• **Problem to work on**
Without leaving out a single line, restate the entries below exactly.

(Version difference data)
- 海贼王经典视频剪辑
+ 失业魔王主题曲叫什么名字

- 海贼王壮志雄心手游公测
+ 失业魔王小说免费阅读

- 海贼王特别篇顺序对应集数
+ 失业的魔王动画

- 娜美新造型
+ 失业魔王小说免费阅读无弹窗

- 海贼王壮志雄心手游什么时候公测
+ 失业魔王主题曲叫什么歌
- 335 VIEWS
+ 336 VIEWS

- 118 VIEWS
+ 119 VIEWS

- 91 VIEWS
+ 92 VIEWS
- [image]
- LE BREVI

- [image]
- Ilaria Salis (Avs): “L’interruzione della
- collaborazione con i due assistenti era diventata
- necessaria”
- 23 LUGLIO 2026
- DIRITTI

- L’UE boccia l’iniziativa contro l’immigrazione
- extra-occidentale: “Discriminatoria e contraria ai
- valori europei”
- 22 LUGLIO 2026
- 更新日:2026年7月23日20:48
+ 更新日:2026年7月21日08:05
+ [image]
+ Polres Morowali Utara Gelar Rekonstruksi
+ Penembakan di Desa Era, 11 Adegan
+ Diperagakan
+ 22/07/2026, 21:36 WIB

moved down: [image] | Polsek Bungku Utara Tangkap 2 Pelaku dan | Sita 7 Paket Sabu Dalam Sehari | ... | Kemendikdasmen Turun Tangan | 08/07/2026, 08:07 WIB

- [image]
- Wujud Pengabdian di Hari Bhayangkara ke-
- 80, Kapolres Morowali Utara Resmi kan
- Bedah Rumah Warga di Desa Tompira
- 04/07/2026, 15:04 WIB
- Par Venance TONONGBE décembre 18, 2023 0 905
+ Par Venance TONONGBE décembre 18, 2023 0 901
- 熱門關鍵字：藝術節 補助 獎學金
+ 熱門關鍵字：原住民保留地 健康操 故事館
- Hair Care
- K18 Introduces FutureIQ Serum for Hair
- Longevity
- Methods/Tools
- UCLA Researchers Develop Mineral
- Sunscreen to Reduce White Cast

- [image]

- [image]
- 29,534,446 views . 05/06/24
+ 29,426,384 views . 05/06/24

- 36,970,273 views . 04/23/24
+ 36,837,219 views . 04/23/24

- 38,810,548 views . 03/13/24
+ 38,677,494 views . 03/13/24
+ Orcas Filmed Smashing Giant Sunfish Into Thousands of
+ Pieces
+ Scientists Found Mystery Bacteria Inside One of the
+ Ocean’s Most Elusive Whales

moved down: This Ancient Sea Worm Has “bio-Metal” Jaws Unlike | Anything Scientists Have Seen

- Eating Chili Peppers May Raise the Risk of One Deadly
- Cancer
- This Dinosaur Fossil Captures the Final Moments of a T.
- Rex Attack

• **Result of the task**
- 海贼王经典视频剪辑
+ 失业魔王主题曲叫什么名字

- 海贼王壮志雄心手游公测
+ 失业魔王小说免费阅读

- 海贼王特别篇顺序对应集数
+ 失业的魔王动画

- 娜美新造型
+ 失业魔王小说免费阅读无弹窗

- 海贼王壮志雄心手游什么时候公测
+ 失业魔王主题曲叫什么歌
- 335 VIEWS
+ 336 VIEWS

- 118 VIEWS
+ 119 VIEWS

- 91 VIEWS
+ 92 VIEWS
- [image]
- LE BREVI

- [image]
- Ilaria Salis (Avs): “L’interruzione della
- collaborazione con i due assistenti era diventata
- necessaria”
- 23 LUGLIO 2026
- DIRITTI

- L’UE boccia l’iniziativa contro l’immigrazione
- extra-occidentale: “Discriminatoria e contraria ai
- valori europei”
- 22 LUGLIO 2026
- 更新日:2026年7月23日20:48
+ 更新日:2026年7月21日08:05
+ [image]
+ Polres Morowali Utara Gelar Rekonstruksi
+ Penembakan di Desa Era, 11 Adegan
+ Diperagakan
+ 22/07/2026, 21:36 WIB

moved down: [image] | Polsek Bungku Utara Tangkap 2 Pelaku dan | Sita 7 Paket Sabu Dalam Sehari | ... | Kemendikdasmen Turun Tangan | 08/07/2026, 08:07 WIB

- [image]
- Wujud Pengabdian di Hari Bhayangkara ke-
- 80, Kapolres Morowali Utara Resmi kan
- Bedah Rumah Warga di Desa Tompira
- 04/07/2026, 15:04 WIB
- Par Venance TONONGBE décembre 18, 2023 0 905
+ Par Venance TONONGBE décembre 18, 2023 0 901
- 熱門關鍵字：藝術節 補助 獎學金
+ 熱門關鍵字：原住民保留地 健康操 故事館
- Hair Care
- K18 Introduces FutureIQ Serum for Hair
- Longevity
- Methods/Tools
- UCLA Researchers Develop Mineral
- Sunscreen to Reduce White Cast

- [image]

- [image]
- 29,534,446 views . 05/06/24
+ 29,426,384 views . 05/06/24

- 36,970,273 views . 04/23/24
+ 36,837,219 views . 04/23/24

- 38,810,548 views . 03/13/24
+ 38,677,494 views . 03/13/24
+ Orcas Filmed Smashing Giant Sunfish Into Thousands of
+ Pieces
+ Scientists Found Mystery Bacteria Inside One of the
+ Ocean’s Most Elusive Whales

moved down: This Ancient Sea Worm Has “bio-Metal” Jaws Unlike | Anything Scientists Have Seen

- Eating Chili Peppers May Raise the Risk of One Deadly
- Cancer
- This Dinosaur Fossil Captures the Final Moments of a T.
- Rex Attack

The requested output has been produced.